Most inhabitants have now returned to Aita Al Shaab, a market town of 12,000 situated close to the Israeli border, albeit living piled into the few remaining intact buildings as reconstruction proceeds apace.
Srour said 14 million dollars (10.8 million euros) has already been donated to his municipality by the gas-rich Gulf emirate of Qatar.
“Qatar gave an initial handout of 10,000 dollars for most of the 350 homes that were damaged and should soon start to give money to the 650 other homes that were destroyed,” he said.
Along with Aita Al Shaab, the emirate has promised to pay for the reconstruction of Bint Jbeil, Khiam and Ainata — some of the towns hardest hit by a month of Israeli aeriel bombardment.
But Aita Al Shaab’s metamorphosis is exceptional amid the scenes of ruin along the frontier, where many villages are still awaiting handouts promised by the Lebanese government.
“About 50 municipalities haven’t yet received a penny of the foreign aid that is supposed to be distributed by the government,” said Kabalan Kabalan, in charge of sharing out state aid in south Lebanon, scene of most of the fighting.
“We’ve distributed 85 million dollars, but 750 million is needed just to rebuild the houses,” he said, pointing out that hundreds of millions of dollars in international aid have gone into the state’s coffers since the end of the war.
The village of Marun Al Ras, on a plateau looking over Israel, is one such village that has seen little in the way of government aid.
A recently finished World Bank-financed tarmacked road leads into the village that is itself nothing but ruins, bar the occasional mosque already rebuilt by Qatar.
Only Jihad Al Bina, a humanitarian branch of the Shia fundamentalist Hezbollah movement, “has given any money,” said town treasurer Mohammed Bazzi.
Rana Alawiye, her husband and two children have found refuge in a temporary home, complete with freshly plastered-over shrapnel holes in the walls, along with five other families.
“We received 3,000 dollars in emergency aid with which we will start rebuilding our house,” said Rana. “But to survive we can only count on our friends and family.

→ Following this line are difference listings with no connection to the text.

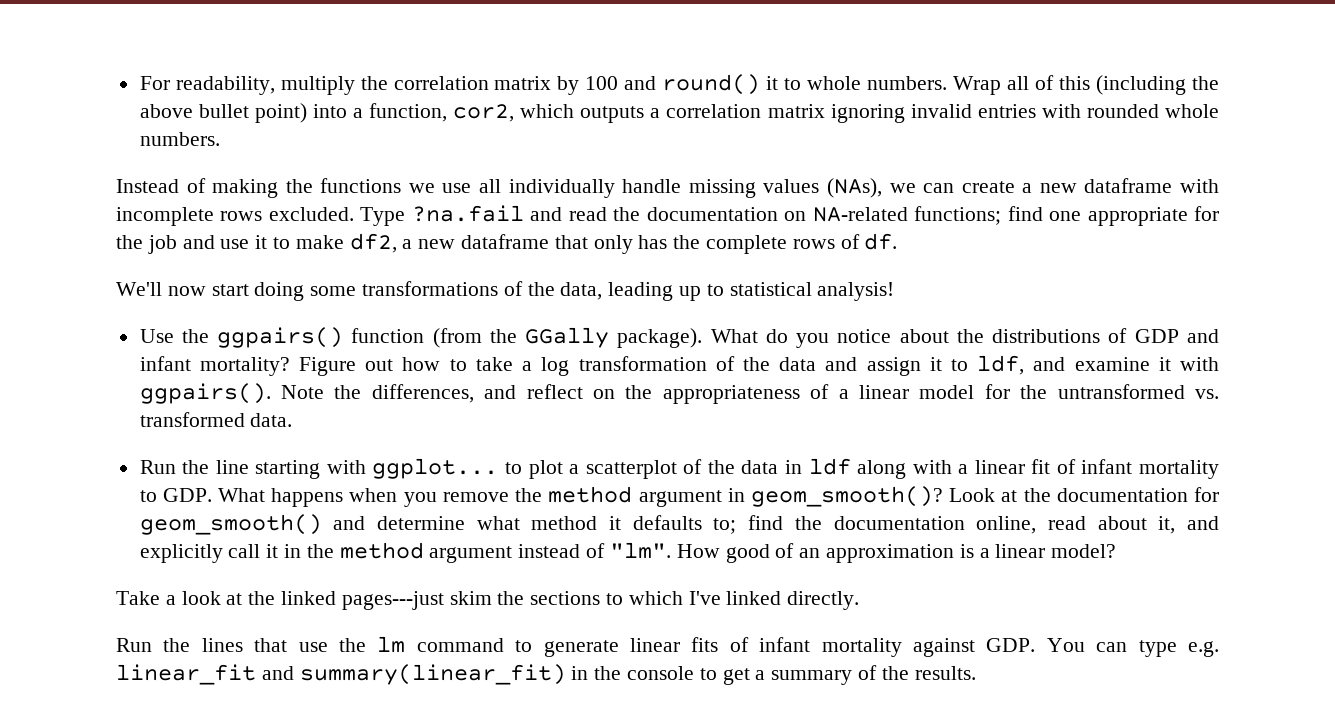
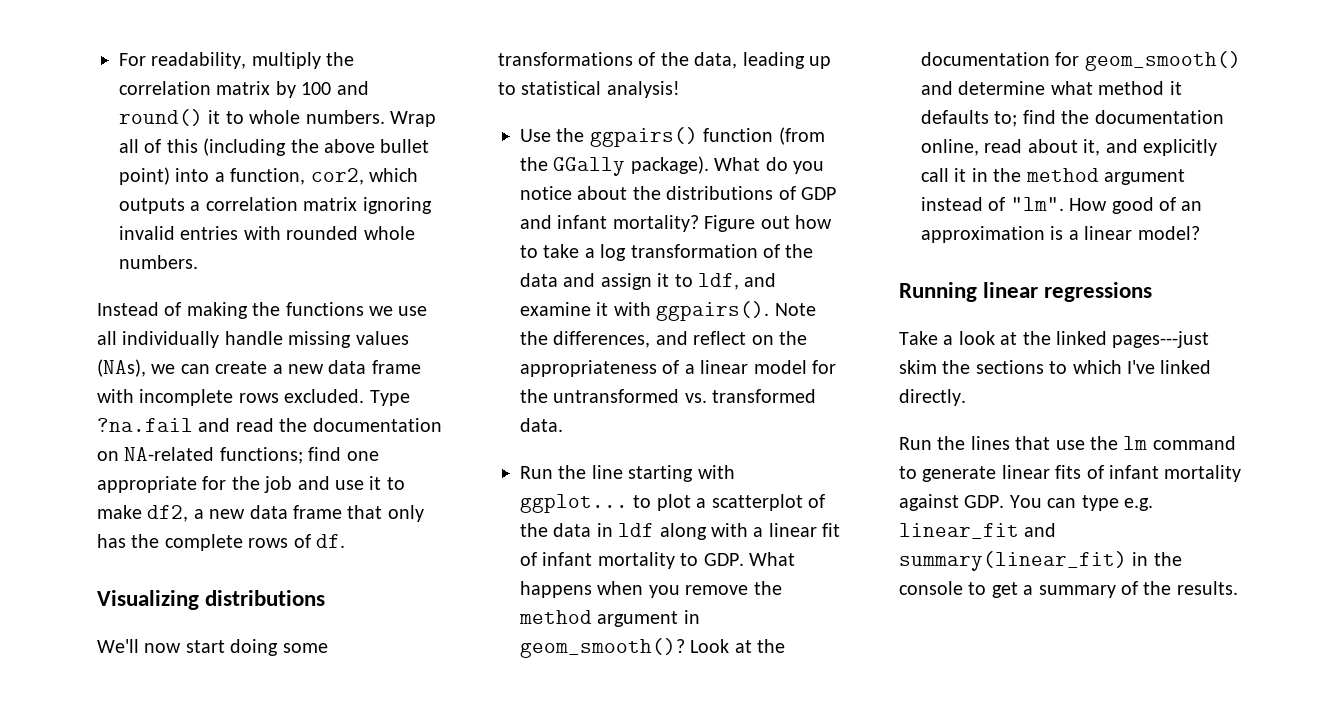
[1084,178,1173,193] dataframe -> [328,360,421,374] data frame
[461,234,550,249] dataframe -> [249,505,342,519] data frame
(898, 241) none -> [97,590,326,610] // Visualizing distributions
(1117, 551) none -> [899,282,1153,302] // Running linear regressions

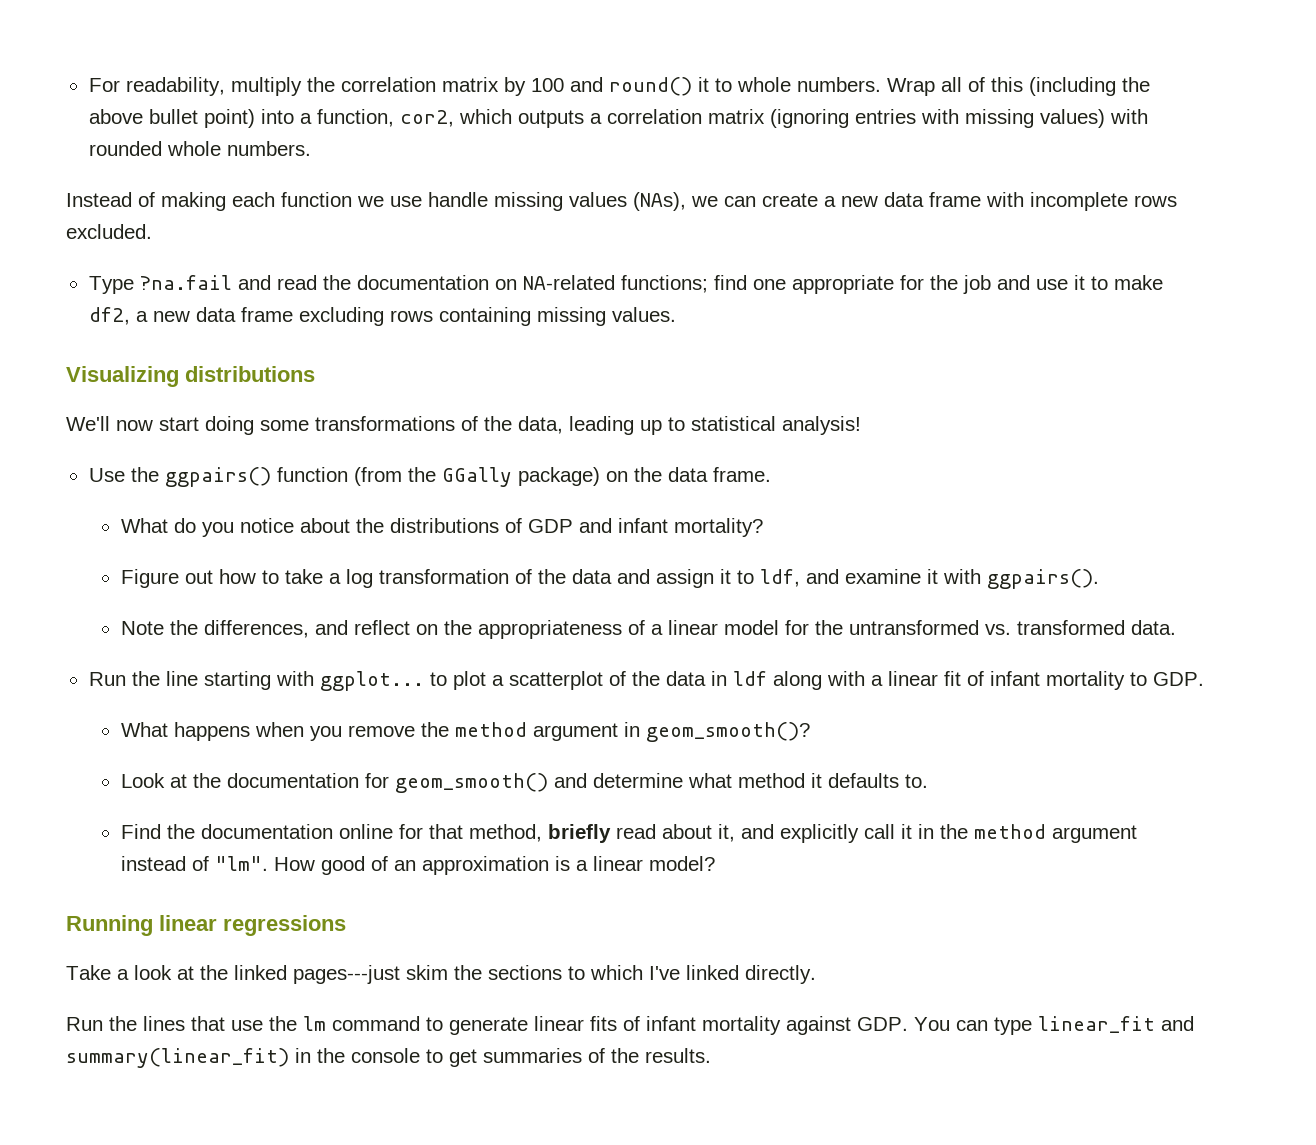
[362,197,432,214] [119,226,239,240] ignoring invalid entries -> [769,109,1105,128] (ignoring entries with missing values)
[252,302,428,316] [97,331,220,348] the functions we use all individually -> [232,192,422,207] each function we use
(365, 396) none -> (152, 231) //
[347,505,424,522] [97,534,345,551] that only has the complete rows of df. -> [298,307,676,326] excluding rows containing missing values.
[630,156,709,174] package). -> [517,467,771,486] package) on the data frame. //
(699, 223) none -> (763, 527) //
(770, 311) none -> (1099, 579) //
(744, 559) none -> (1204, 679) //
(685, 648) none -> (810, 732) //
[994,110,1224,127] [921,139,979,156] to; find the documentation online, -> [904,774,928,788] [120,824,611,843] to. // Find the documentation online for that method, briefly
[1124,498,1153,511] e.g. -> (1032, 1026) none
[1023,585,1116,598] a summary -> [483,1048,582,1063] summaries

My husband is an electrician, but work is scarce.”
Even among towns benefiting from Qatari aid, Aita Al Shaab is an exception, with rebuilding generally proceeding at a slow pace.
“We’ll need two or three years, probably more,” said a Lebanese engineer working for Qatar who asked not to be named.

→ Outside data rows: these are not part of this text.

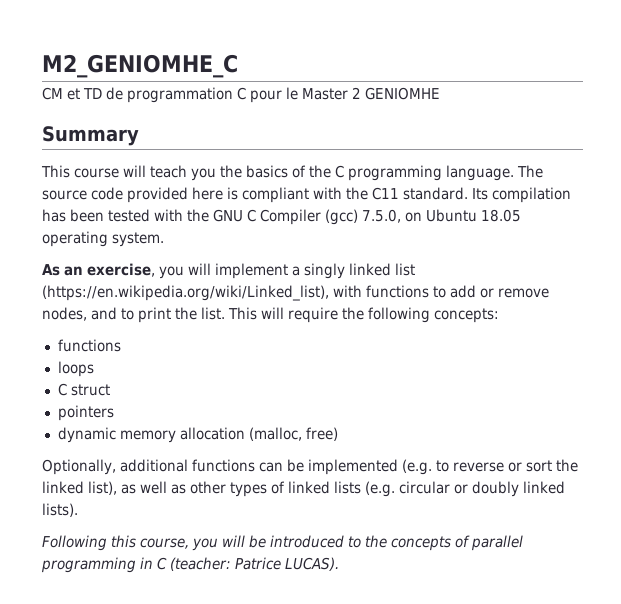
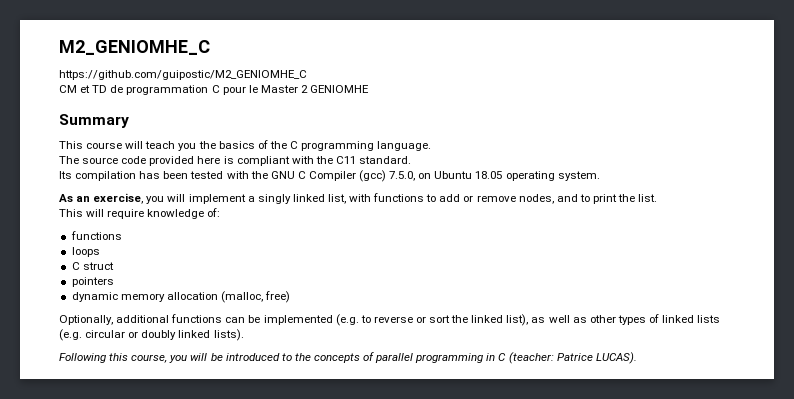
(238, 66) none -> [59,70,307,80] // https://github.com/guipostic/M2_GENIOMHE_C
(514, 173) none -> (432, 146) //
(468, 193) none -> (412, 160) //
[395,263,415,276] [42,285,329,301] list (https://en.wikipedia.org/wiki/Linked_list), -> [327,194,346,204] list,
(225, 313) none -> (658, 198) //
[342,307,499,323] the following concepts: -> [147,208,221,219] knowledge of:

In Bint Jbeil, where more than 1,100 houses were destroyed in the town centre alone, a completely new urban blueprint is needed before reconstruction can begin.
Qatar opted to give its aid directly to the population, bypassing governmental channels for the sake of speed and transparency.
“But in this region where the Lebanese state has been absent for decades, it can be very difficult to establish property rights,” said the engineer.
He said Qatar’s involvement was a paradox because “a foreign state is here to rebuild, in a country where the state is absent.”